* What the task requires *
Restate word for word the section of the entries that opens at the line containing "align-items: none ->" and closes at the line containing "html: <div> <span>ADDITIVES", both lines kept, pictures dropped.

* Excerpted data *

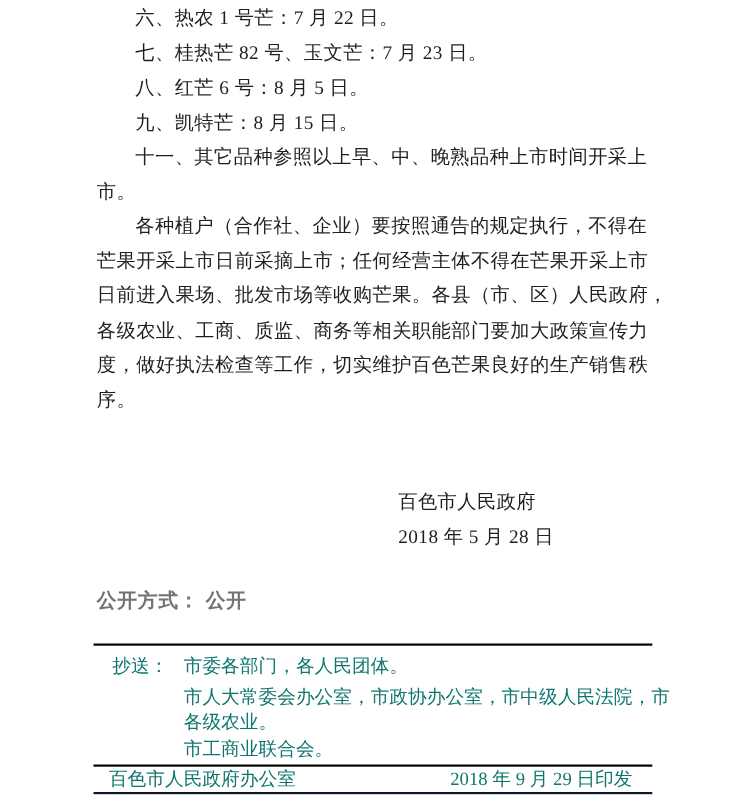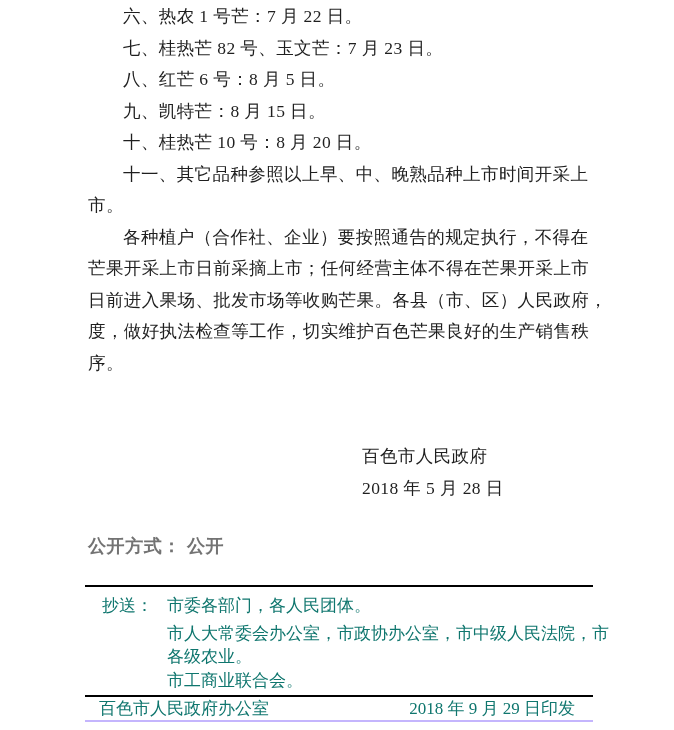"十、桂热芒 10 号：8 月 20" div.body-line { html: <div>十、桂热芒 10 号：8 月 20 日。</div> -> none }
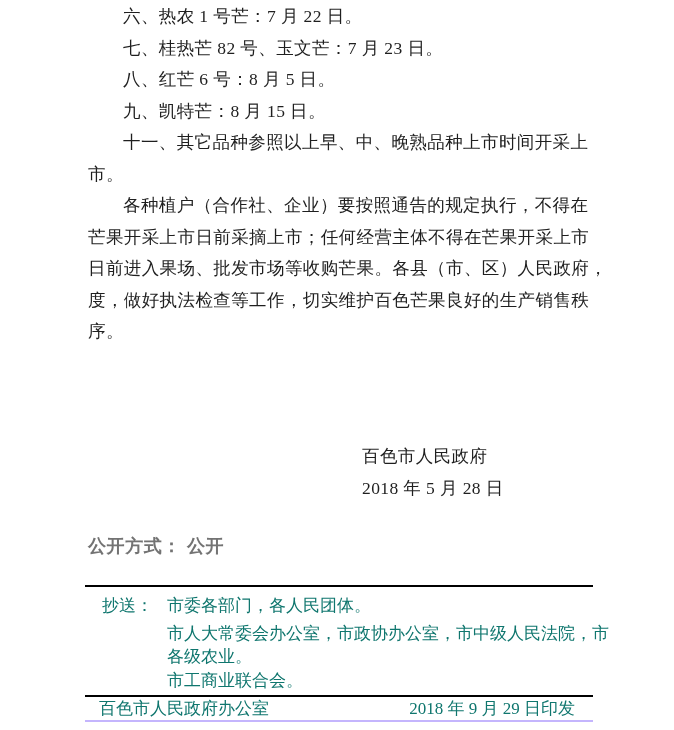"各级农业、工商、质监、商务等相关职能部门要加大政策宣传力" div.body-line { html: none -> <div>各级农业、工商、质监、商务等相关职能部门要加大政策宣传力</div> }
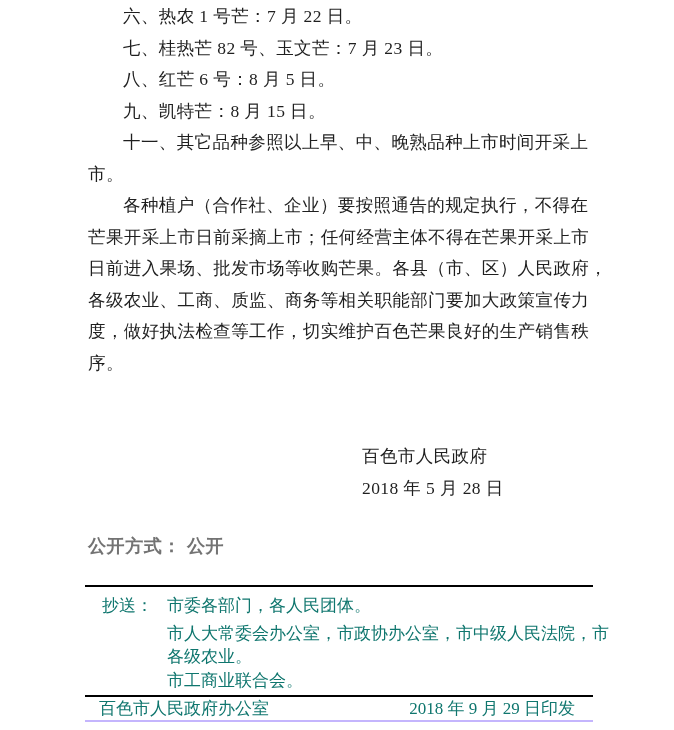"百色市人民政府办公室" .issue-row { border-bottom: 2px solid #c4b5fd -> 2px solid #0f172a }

--

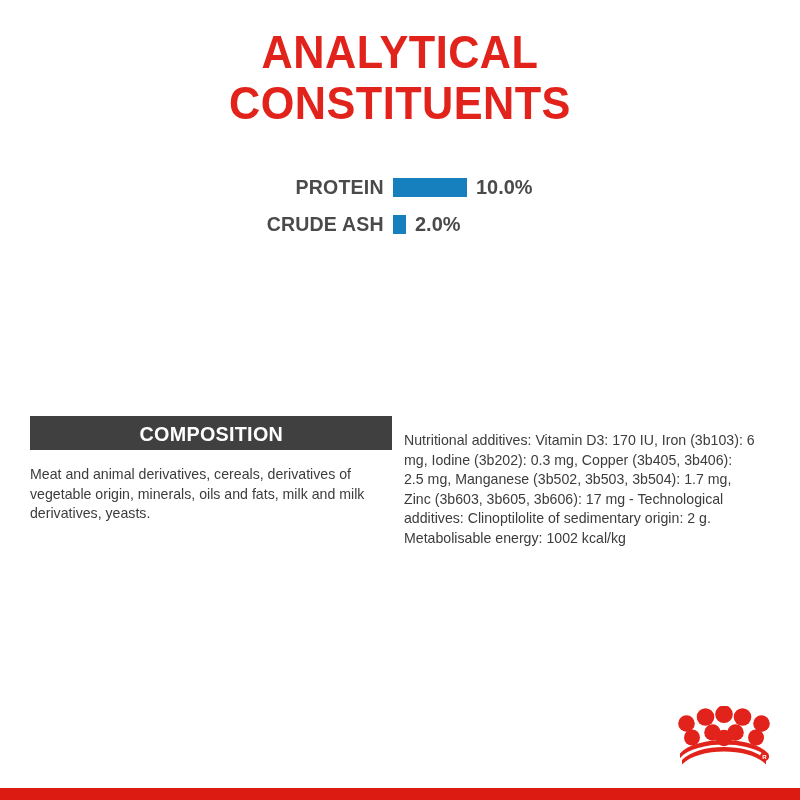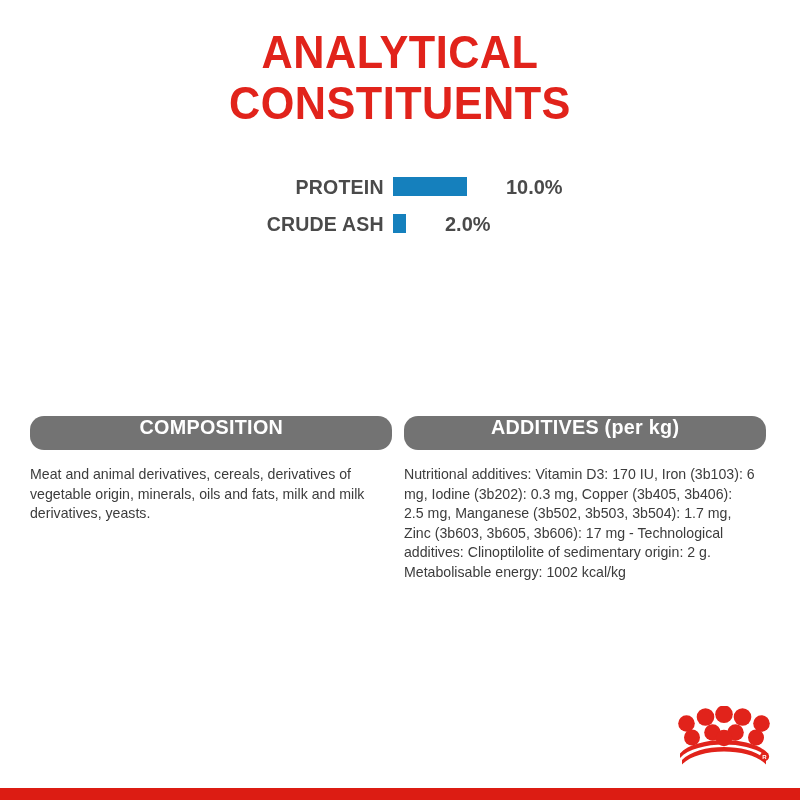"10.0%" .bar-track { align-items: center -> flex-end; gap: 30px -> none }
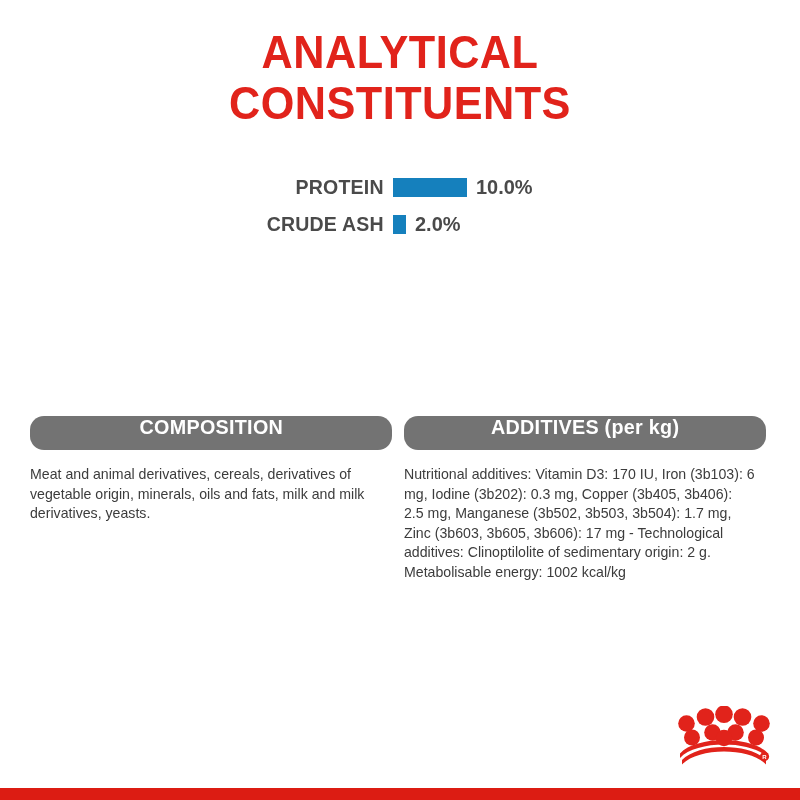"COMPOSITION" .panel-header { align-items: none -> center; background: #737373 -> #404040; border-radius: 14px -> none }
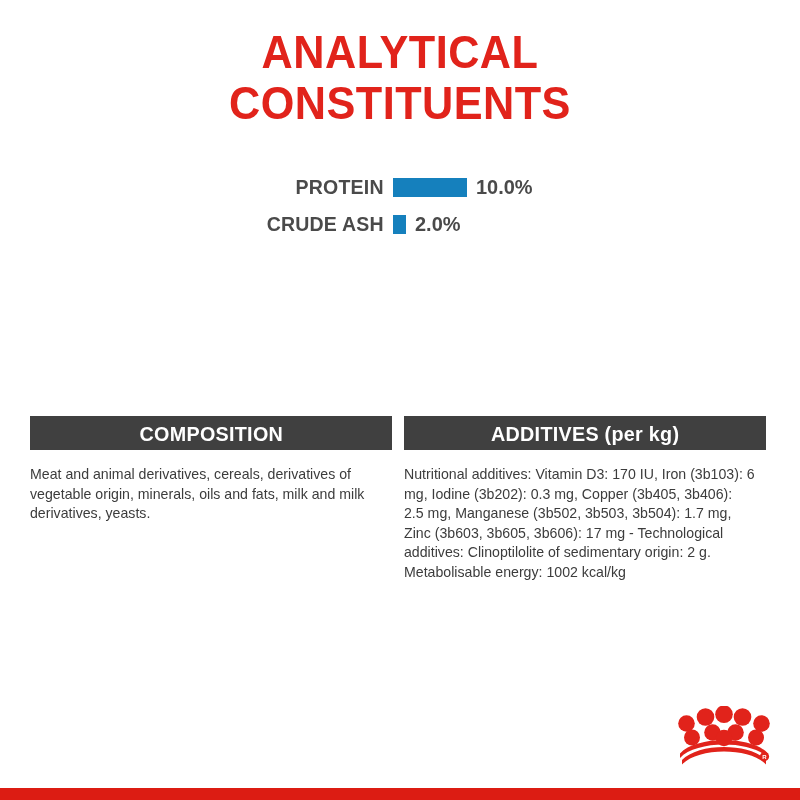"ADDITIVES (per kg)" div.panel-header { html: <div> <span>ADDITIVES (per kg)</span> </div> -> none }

* Completed task *
"COMPOSITION" .panel-header { align-items: none -> center; background: #737373 -> #404040; border-radius: 14px -> none }
"ADDITIVES (per kg)" div.panel-header { html: <div> <span>ADDITIVES (per kg)</span> </div> -> none }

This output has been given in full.